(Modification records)
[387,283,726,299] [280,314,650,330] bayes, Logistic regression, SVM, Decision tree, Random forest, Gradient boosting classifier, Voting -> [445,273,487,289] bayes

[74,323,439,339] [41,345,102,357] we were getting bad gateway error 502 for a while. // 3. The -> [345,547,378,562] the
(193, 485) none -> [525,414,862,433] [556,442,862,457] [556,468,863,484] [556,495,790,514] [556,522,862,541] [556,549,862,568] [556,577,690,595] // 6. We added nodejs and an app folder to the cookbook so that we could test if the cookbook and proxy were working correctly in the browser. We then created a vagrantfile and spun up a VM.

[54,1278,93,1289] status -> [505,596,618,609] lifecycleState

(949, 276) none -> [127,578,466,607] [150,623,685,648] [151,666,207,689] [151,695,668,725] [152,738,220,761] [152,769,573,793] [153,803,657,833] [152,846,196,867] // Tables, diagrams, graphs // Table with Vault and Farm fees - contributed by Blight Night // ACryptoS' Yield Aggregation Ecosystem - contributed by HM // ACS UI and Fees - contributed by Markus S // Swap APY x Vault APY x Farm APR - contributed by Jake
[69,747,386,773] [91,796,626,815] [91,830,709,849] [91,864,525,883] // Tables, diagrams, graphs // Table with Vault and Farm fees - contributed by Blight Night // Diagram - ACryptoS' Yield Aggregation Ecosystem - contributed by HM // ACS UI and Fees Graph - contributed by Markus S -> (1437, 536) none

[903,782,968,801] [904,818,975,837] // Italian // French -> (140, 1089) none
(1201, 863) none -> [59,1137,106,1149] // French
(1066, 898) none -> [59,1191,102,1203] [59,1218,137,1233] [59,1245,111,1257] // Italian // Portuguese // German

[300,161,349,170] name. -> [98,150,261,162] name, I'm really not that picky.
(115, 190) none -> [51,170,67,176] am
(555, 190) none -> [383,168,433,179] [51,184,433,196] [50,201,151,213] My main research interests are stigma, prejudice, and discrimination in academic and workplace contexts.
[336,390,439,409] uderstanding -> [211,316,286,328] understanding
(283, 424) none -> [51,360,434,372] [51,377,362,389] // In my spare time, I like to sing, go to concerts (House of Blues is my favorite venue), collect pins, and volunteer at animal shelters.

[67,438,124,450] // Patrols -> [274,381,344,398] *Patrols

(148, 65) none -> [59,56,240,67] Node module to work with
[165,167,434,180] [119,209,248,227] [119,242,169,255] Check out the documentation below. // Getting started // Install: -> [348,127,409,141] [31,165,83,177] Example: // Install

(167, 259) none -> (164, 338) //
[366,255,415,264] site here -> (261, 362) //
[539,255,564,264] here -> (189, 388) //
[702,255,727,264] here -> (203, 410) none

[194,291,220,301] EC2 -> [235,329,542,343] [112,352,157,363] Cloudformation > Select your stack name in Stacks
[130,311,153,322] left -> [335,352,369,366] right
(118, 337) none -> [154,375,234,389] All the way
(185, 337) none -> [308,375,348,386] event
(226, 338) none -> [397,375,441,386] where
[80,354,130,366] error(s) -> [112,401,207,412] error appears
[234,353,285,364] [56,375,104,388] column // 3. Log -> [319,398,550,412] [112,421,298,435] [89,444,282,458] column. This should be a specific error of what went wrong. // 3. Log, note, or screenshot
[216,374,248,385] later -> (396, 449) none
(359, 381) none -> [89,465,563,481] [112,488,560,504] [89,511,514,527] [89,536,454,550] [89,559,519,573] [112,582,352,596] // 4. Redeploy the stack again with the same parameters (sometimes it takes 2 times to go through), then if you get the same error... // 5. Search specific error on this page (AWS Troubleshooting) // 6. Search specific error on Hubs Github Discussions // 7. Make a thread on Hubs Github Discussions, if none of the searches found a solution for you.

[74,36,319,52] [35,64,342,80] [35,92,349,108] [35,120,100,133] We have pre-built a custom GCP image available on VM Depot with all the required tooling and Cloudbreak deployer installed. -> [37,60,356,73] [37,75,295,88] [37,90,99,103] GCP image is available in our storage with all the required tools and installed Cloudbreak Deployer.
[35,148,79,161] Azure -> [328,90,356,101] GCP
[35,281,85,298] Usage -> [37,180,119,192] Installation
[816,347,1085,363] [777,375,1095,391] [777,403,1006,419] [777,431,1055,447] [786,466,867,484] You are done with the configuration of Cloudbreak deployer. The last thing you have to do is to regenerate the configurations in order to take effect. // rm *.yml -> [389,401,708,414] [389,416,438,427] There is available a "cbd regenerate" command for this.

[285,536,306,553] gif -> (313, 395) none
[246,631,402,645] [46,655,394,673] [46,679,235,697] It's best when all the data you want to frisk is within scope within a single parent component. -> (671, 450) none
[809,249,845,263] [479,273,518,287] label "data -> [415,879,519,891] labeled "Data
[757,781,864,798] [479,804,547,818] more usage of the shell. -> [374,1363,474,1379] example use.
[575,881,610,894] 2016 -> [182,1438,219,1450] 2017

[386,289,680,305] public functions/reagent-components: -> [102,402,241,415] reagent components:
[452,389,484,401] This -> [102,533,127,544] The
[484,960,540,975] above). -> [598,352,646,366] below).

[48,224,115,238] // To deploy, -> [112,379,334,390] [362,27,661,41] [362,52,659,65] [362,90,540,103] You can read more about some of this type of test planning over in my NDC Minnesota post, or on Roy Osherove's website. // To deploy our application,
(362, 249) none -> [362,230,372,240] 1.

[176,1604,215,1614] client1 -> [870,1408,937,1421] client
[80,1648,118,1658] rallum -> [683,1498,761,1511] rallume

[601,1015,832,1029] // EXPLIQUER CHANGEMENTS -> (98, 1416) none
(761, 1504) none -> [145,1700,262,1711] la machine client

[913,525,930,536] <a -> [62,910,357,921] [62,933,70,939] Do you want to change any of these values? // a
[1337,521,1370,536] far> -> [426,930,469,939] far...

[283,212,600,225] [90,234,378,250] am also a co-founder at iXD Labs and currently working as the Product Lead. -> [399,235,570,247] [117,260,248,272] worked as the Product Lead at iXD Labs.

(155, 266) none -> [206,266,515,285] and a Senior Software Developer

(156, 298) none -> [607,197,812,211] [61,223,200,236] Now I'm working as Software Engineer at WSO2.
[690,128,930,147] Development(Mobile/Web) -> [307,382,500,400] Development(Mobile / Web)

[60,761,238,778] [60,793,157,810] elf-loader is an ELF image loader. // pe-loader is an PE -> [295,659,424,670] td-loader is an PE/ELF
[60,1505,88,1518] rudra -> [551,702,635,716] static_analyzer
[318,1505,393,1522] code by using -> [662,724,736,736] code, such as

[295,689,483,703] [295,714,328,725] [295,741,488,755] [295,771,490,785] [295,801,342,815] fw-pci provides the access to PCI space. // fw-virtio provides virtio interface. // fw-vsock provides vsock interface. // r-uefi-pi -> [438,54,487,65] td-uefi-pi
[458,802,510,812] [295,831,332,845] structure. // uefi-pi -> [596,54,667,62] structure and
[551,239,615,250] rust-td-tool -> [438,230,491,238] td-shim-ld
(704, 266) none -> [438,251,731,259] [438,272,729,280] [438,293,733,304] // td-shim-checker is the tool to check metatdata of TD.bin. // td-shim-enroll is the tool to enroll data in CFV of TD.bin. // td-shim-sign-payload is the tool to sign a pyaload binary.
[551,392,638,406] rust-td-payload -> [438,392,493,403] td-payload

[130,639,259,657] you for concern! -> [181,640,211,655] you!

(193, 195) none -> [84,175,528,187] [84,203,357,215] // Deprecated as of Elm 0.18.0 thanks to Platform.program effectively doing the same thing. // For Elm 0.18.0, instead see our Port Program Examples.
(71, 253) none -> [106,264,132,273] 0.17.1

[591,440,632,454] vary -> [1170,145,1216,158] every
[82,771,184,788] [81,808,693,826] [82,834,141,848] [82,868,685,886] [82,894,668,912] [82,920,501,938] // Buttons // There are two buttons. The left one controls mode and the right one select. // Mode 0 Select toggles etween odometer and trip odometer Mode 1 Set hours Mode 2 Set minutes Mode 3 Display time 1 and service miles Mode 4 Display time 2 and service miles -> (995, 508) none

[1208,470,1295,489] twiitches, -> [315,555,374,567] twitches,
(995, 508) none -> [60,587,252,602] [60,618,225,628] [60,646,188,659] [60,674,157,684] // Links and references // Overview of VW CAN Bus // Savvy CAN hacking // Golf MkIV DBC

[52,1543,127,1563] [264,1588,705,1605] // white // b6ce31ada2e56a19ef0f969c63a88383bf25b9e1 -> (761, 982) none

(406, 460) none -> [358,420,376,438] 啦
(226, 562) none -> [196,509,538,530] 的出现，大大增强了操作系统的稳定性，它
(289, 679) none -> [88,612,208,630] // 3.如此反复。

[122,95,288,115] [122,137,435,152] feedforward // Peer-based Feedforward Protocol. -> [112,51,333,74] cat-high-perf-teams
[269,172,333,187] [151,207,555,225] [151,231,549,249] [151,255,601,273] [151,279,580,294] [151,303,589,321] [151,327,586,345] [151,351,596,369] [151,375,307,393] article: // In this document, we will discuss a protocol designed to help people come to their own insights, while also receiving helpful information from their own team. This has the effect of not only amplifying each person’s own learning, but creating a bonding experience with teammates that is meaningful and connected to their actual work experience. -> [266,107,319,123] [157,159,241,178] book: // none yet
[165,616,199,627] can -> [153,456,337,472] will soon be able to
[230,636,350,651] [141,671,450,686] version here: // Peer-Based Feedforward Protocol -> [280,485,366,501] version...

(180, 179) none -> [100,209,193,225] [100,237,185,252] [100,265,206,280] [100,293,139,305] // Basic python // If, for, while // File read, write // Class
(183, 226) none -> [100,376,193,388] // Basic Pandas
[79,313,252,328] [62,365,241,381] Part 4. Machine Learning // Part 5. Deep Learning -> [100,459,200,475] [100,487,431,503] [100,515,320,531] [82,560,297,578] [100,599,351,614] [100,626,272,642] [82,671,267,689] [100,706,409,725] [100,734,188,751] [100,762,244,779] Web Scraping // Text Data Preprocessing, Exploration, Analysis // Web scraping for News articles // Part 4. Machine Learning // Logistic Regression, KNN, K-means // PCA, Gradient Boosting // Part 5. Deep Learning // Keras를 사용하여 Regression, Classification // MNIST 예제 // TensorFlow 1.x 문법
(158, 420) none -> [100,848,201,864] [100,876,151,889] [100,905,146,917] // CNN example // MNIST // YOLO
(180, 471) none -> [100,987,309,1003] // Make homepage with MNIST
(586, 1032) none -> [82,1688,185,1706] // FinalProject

Aim of the exercise: From the entries above, restate word for word the lines from the line containing "(555, 190) none" to the line containing "[165,167,434,180] [119,209,248,227] [119,242,169,255]", both ends included, and nothing more.

Your response:
(555, 190) none -> [383,168,433,179] [51,184,433,196] [50,201,151,213] My main research interests are stigma, prejudice, and discrimination in academic and workplace contexts.
[336,390,439,409] uderstanding -> [211,316,286,328] understanding
(283, 424) none -> [51,360,434,372] [51,377,362,389] // In my spare time, I like to sing, go to concerts (House of Blues is my favorite venue), collect pins, and volunteer at animal shelters.

[67,438,124,450] // Patrols -> [274,381,344,398] *Patrols

(148, 65) none -> [59,56,240,67] Node module to work with
[165,167,434,180] [119,209,248,227] [119,242,169,255] Check out the documentation below. // Getting started // Install: -> [348,127,409,141] [31,165,83,177] Example: // Install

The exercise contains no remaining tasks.